This repository is the official implementation of Energy-Inspired Molecular Conformation Optimization (ICLR 2022). [PDF]
The code has been tested in the following environment:
Package | Version |
---|---|
Python | 3.7.11 |
PyTorch | 1.9.0 |
CUDA | 11.1 |
PyTorch Geometric | 2.0.3 |
DGL | 0.6.1 |
RDKit | 2020.09.1 |
conda create -n confopt python=3.7
conda install rdkit -c rdkit
pip install torch==1.9.0+cu111 torchvision==0.10.0+cu111 torchaudio==0.9.0 -f https://download.pytorch.org/whl/torch_stable.html
pip install torch-scatter torch-sparse torch-cluster torch-spline-conv torch-geometric -f https://data.pyg.org/whl/torch-1.9.0+cu111.html
pip install dgl-cu111 tensorboard easydict ase
pip install lie_learn # for SE(3)-Transformer baseline
You may need to install pytorch, pytorch-geometric and dgl by yourself to make it compatible with your CUDA version.
The processed data and the pre-trained models can be found in this folder. You can also download them via the following command:
# for dataset (10.79 GB)
wget -O data.zip 'https://www.dropbox.com/sh/bcidyj2mbgy5dp2/AAB_lXSjadWI1wUk6WZgLEBGa?dl=1'
unzip data.zip -d data
# for pre-trained models (1.49 GB)
wget -O pretrained_models.zip 'https://www.dropbox.com/sh/cq6ho0imyynkfpg/AACq0GW_auRdLXAIQicnG56wa?dl=1'
unzip pretrained_models.zip -d pretrained_models
If you meet difficulties in downloading the data / pretrained models, please try this Google Drive link.
To train a conformer optimization model:
python train_conf.py --config configs/{qm9, drug}_default.yml --model_type {equi_se3trans, egnn, ours_o2, ours_o3}
To train a conformer generation model:
- with random initial conformers:
python train_sampling.py --config configs/{qm9, drug}_sampling.yml --model_type ours_o2 --propose_net_type random --noise_std 0.028 --eval_propose_net_type random --eval_noise 0.028
- with RDKit initial conformers:
python train_sampling.py --config configs/{qm9, drug}_sampling.yml --model_type ours_o2 --propose_net_type gt --noise_std {0.5, 1.0} --eval_propose_net_type online_rdkit --eval_noise 0.

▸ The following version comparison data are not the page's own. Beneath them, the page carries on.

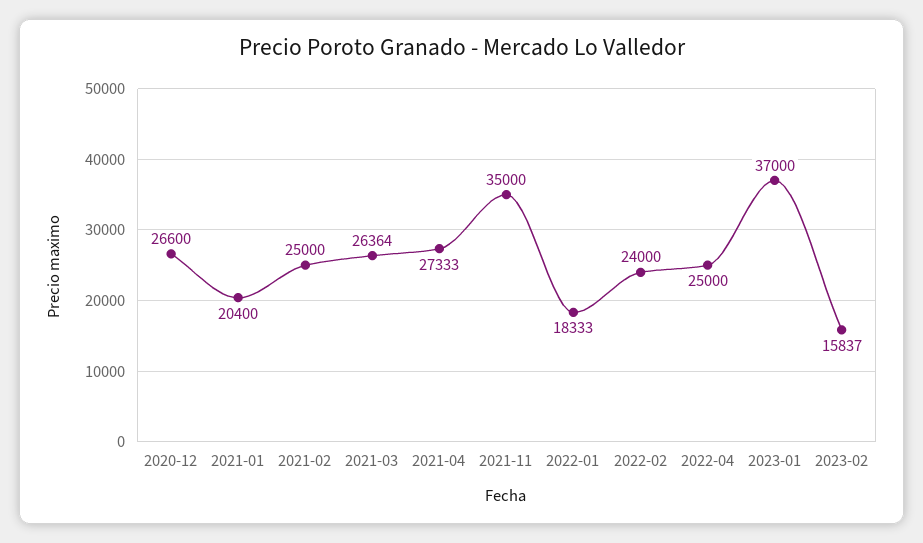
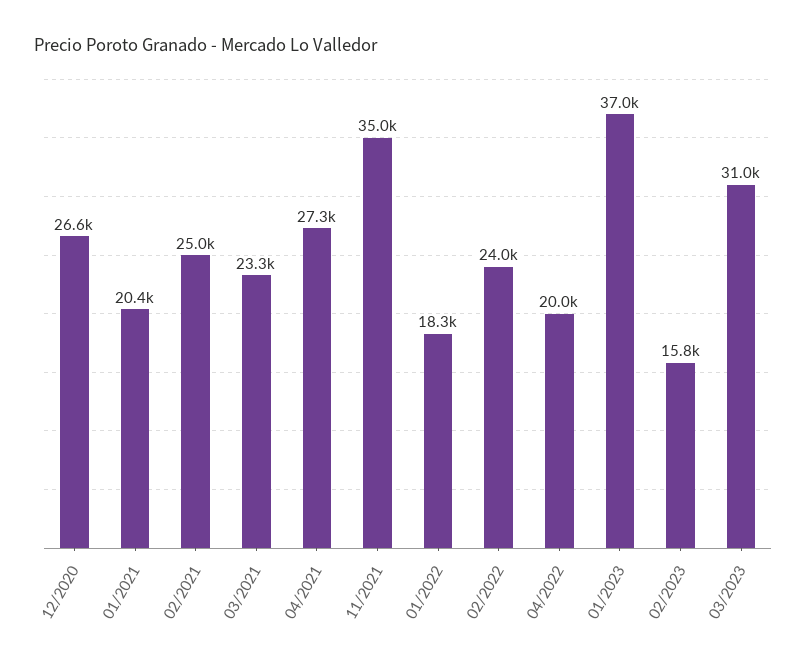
2021-03: 26364 -> 23300
2022-04: 25000 -> 20000
03/2023: none -> 31000

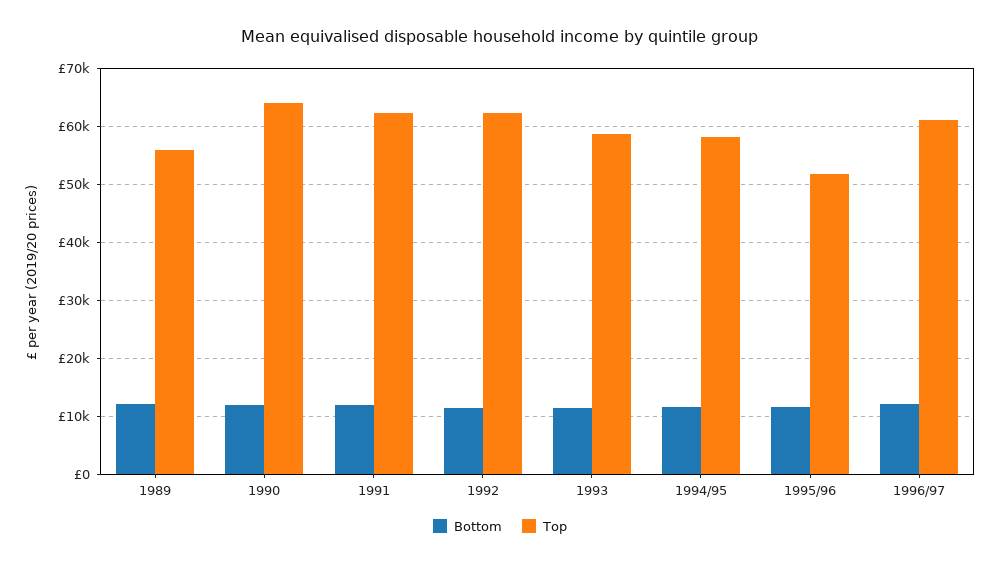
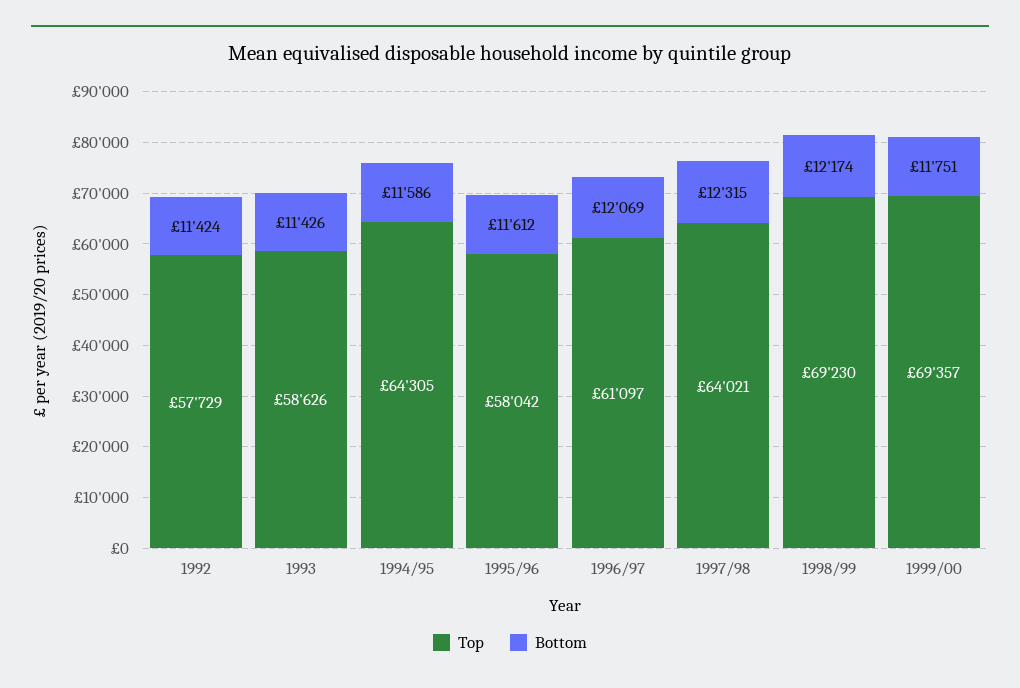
Bottom, 1989: 12000 -> none
Top, 1989: 56000 -> none
Bottom, 1990: 12000 -> none
Top, 1990: 64000 -> none
Bottom, 1991: 12000 -> none
Top, 1991: 62000 -> none
Top, 1992: 62000 -> 57729
Top, 1994/95: 58000 -> 64305
Top, 1995/96: 52000 -> 58042
Top, 1997/98: none -> 64021
Bottom, 1997/98: none -> 12315
Top, 1998/99: none -> 69230
Bottom, 1998/99: none -> 12174
Top, 1999/00: none -> 69357
Bottom, 1999/00: none -> 11751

To train a property prediction model:
python train_prop.py --config configs/qm9_prop_default.yml --model_type ours_o2 --pos_type {gt, rdkit, ours} --target_name homo
To evaluate the conformer optimization model:
python eval_conf.py --ckpt_path <model_path> --test_dataset <dataset_path>
For example, with data and pretrained model prepared (see above), you can run the following command to evaluate our two-atom model on the QM9 dataset:
python eval_conf.py --ckpt_path pretrained_models/conf_opt/qm9_our_o2 --test_dataset data/qm9/qm9_test.pkl
One can also dump optimized conformers and reproduce the results with error bars reported in the paper with the following command. Dumped conformers can also be used in downstream tasks like molecular property prediction.
python dump_confs.py \
--test_dataset data/qm9/qm9_test.pkl \
--ckpt_path_list pretrained_models/conf_opt/qm9_our_o2 \
--dump_dir dump_confopt_results \
--filter_pos False --rdkit_pos_mode all
To evaluate the conformer generation model:
python eval_sampling.py --ckpt_path <model_path> --eval_propose_net_type random --eval_noise 0.028
or:
python eval_sampling.py --ckpt_path <model_path> --eval_propose_net_type online_rdkit --eval_noise 0.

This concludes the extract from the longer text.